The task ▸
How many lines below include the word "simula"? State that number and nothing else.

Exercise materials ▸
————

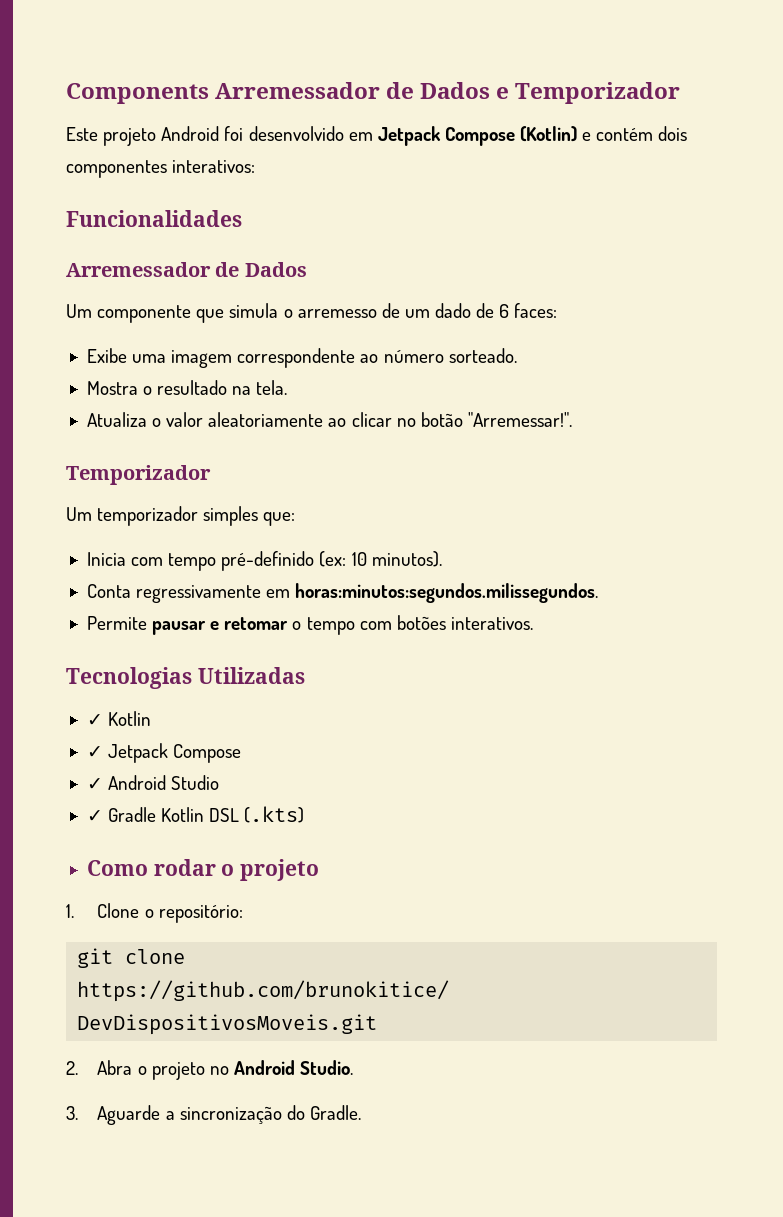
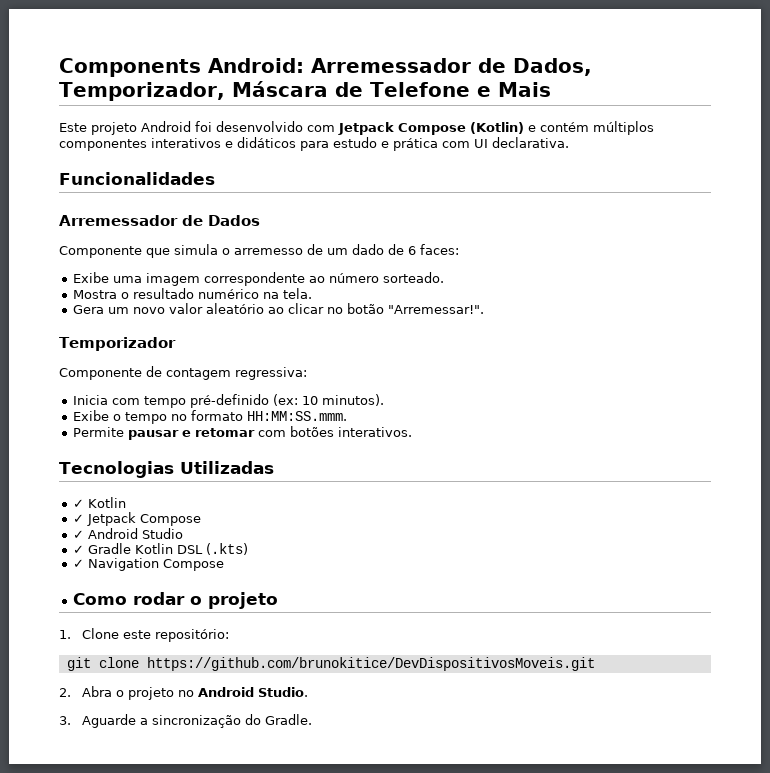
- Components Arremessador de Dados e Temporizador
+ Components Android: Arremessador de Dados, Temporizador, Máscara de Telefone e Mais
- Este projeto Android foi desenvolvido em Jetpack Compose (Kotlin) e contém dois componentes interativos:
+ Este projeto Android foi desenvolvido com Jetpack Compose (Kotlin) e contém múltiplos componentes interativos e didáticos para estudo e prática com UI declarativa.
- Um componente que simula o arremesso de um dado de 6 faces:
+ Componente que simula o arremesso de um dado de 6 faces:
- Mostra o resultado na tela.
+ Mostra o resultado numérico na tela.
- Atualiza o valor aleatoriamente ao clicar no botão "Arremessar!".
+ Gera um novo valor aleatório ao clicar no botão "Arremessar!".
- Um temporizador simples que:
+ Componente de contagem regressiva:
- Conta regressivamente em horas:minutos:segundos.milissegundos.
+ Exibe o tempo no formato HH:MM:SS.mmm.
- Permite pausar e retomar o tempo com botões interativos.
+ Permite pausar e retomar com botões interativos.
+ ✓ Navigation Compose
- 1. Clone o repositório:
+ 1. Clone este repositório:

————

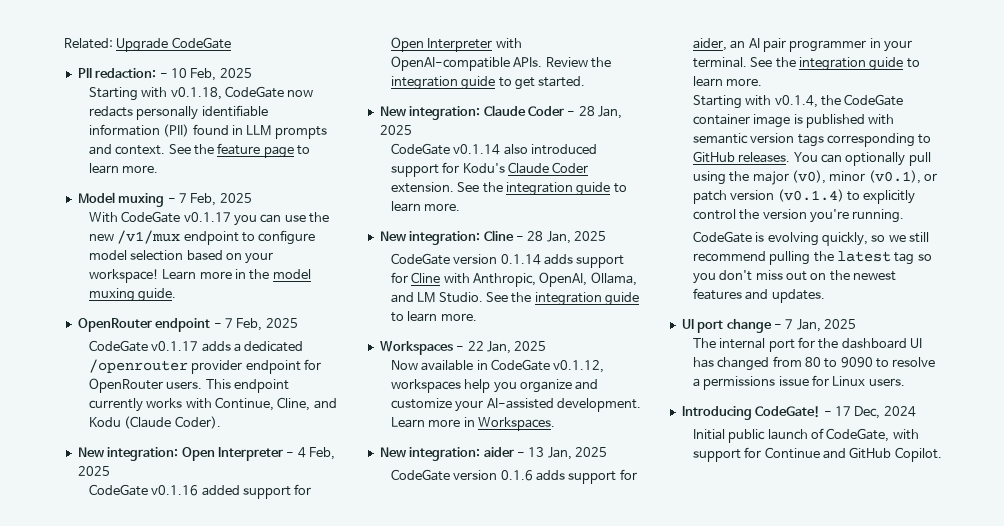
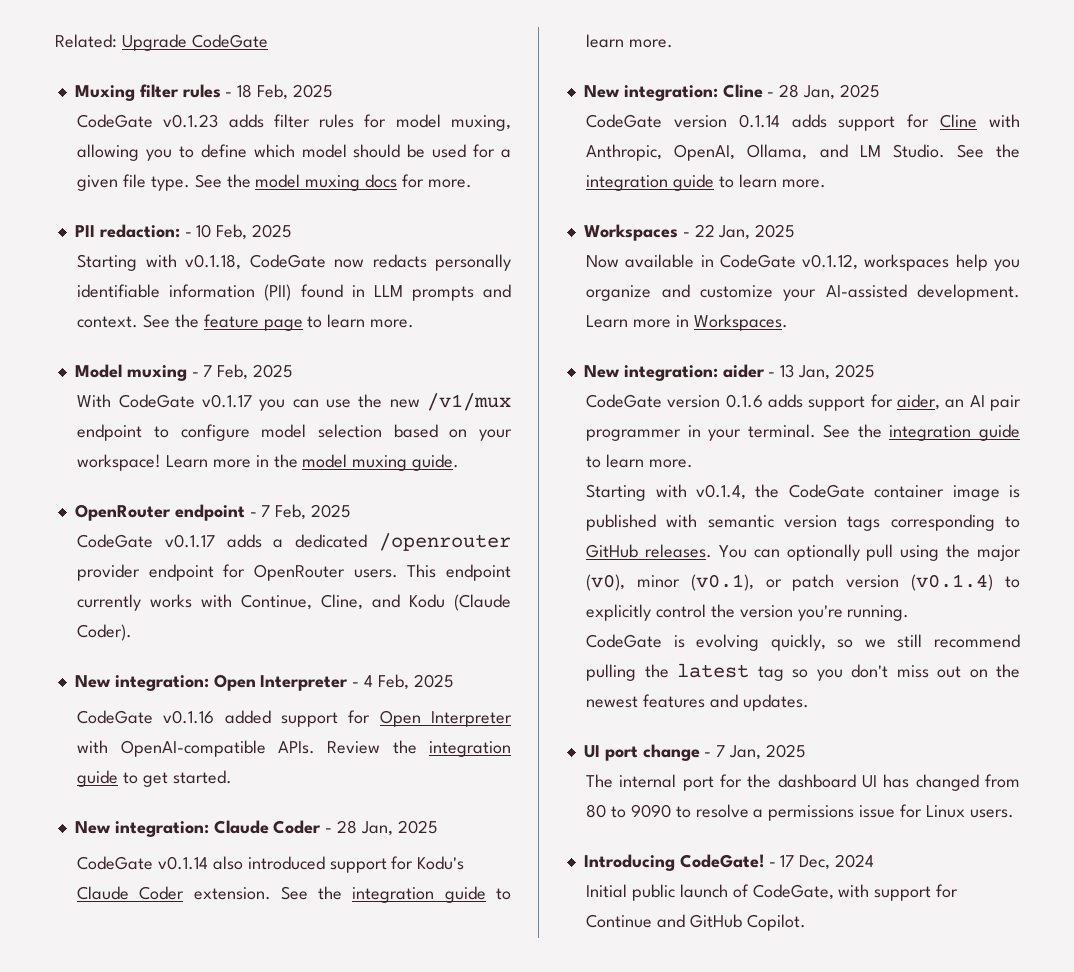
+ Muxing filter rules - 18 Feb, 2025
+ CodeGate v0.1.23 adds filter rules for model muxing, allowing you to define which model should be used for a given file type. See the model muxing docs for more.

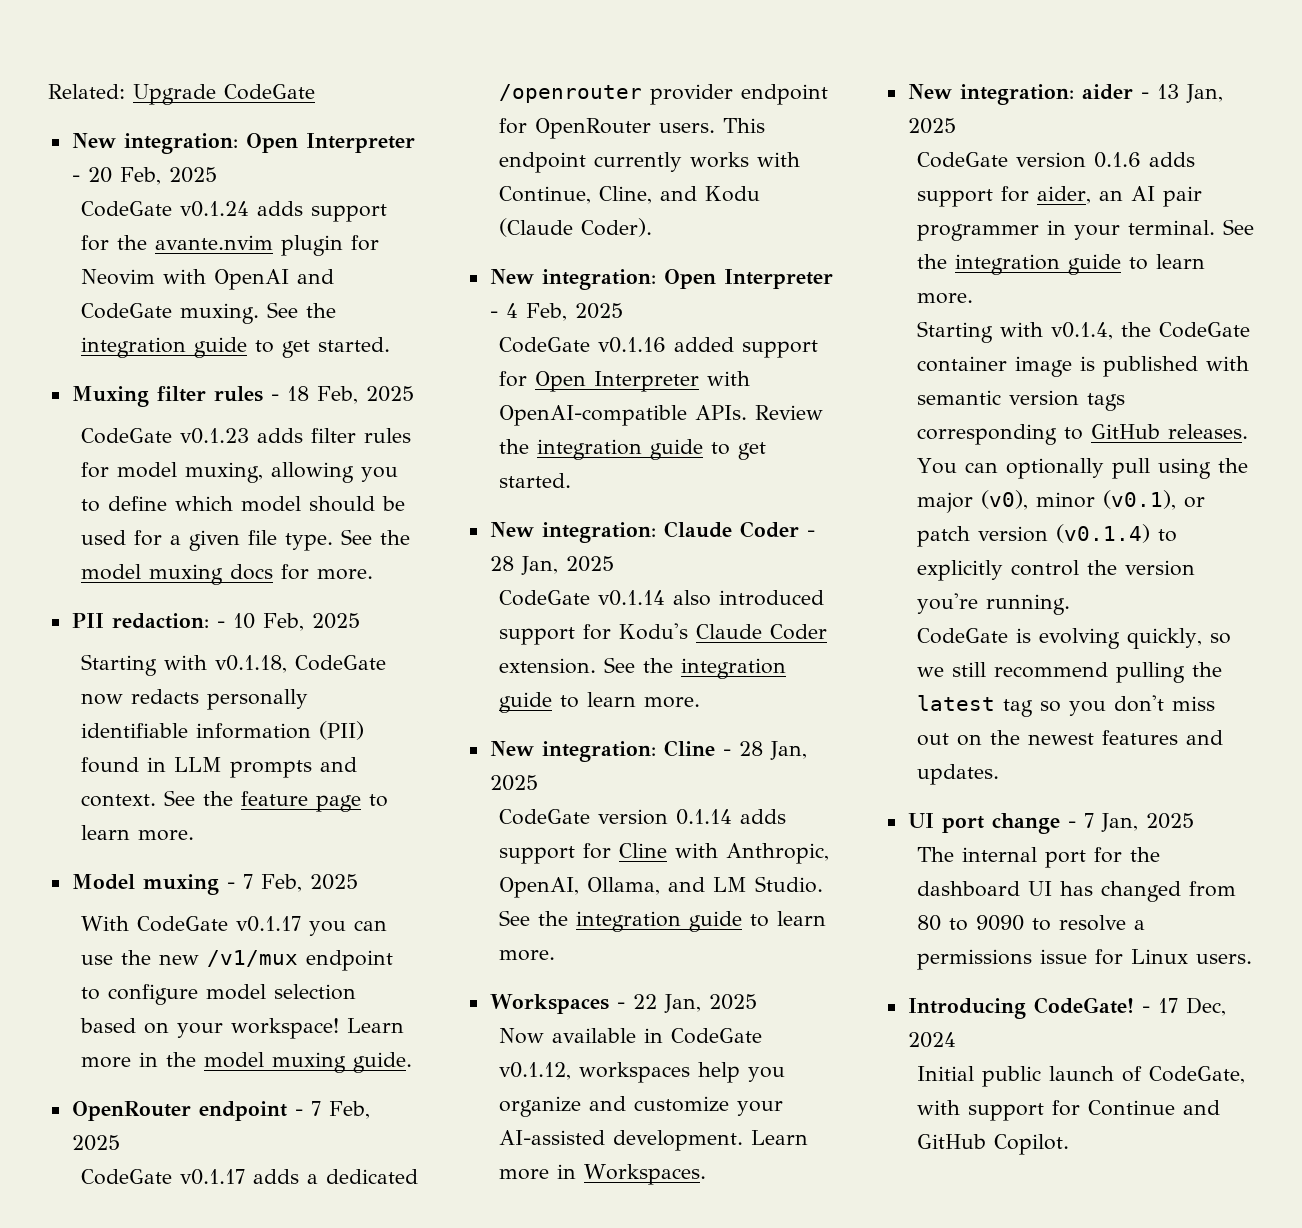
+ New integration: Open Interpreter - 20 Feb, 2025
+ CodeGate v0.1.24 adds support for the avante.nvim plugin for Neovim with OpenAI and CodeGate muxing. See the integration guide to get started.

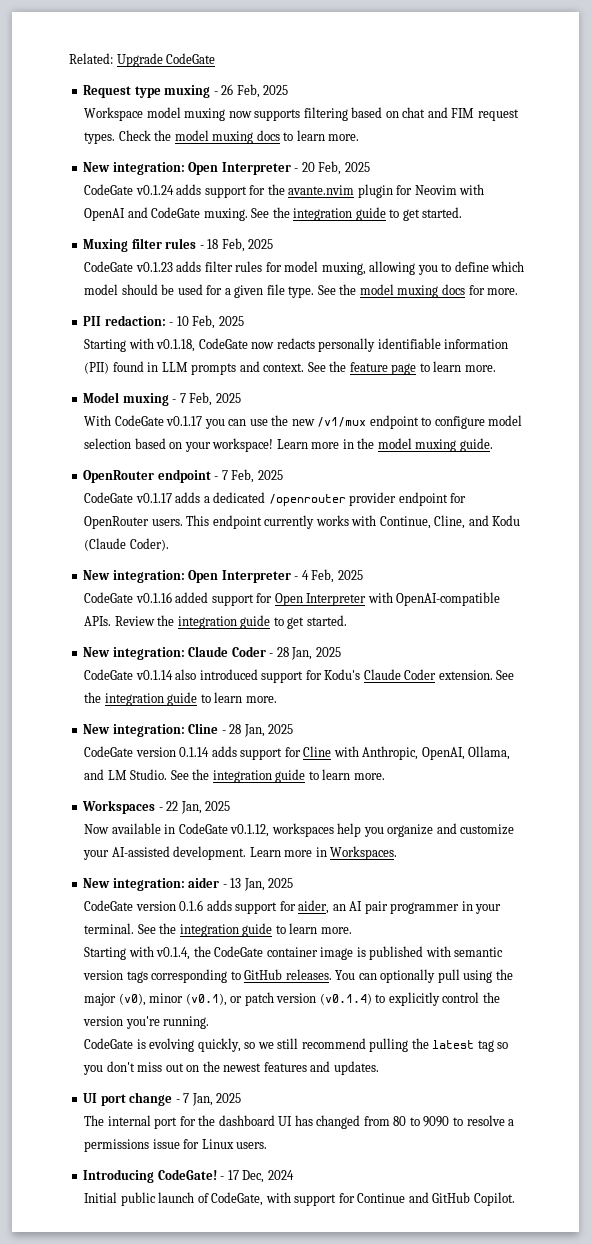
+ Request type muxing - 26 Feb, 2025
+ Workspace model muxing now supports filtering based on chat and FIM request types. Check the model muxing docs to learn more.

————

Exercise result ▸
2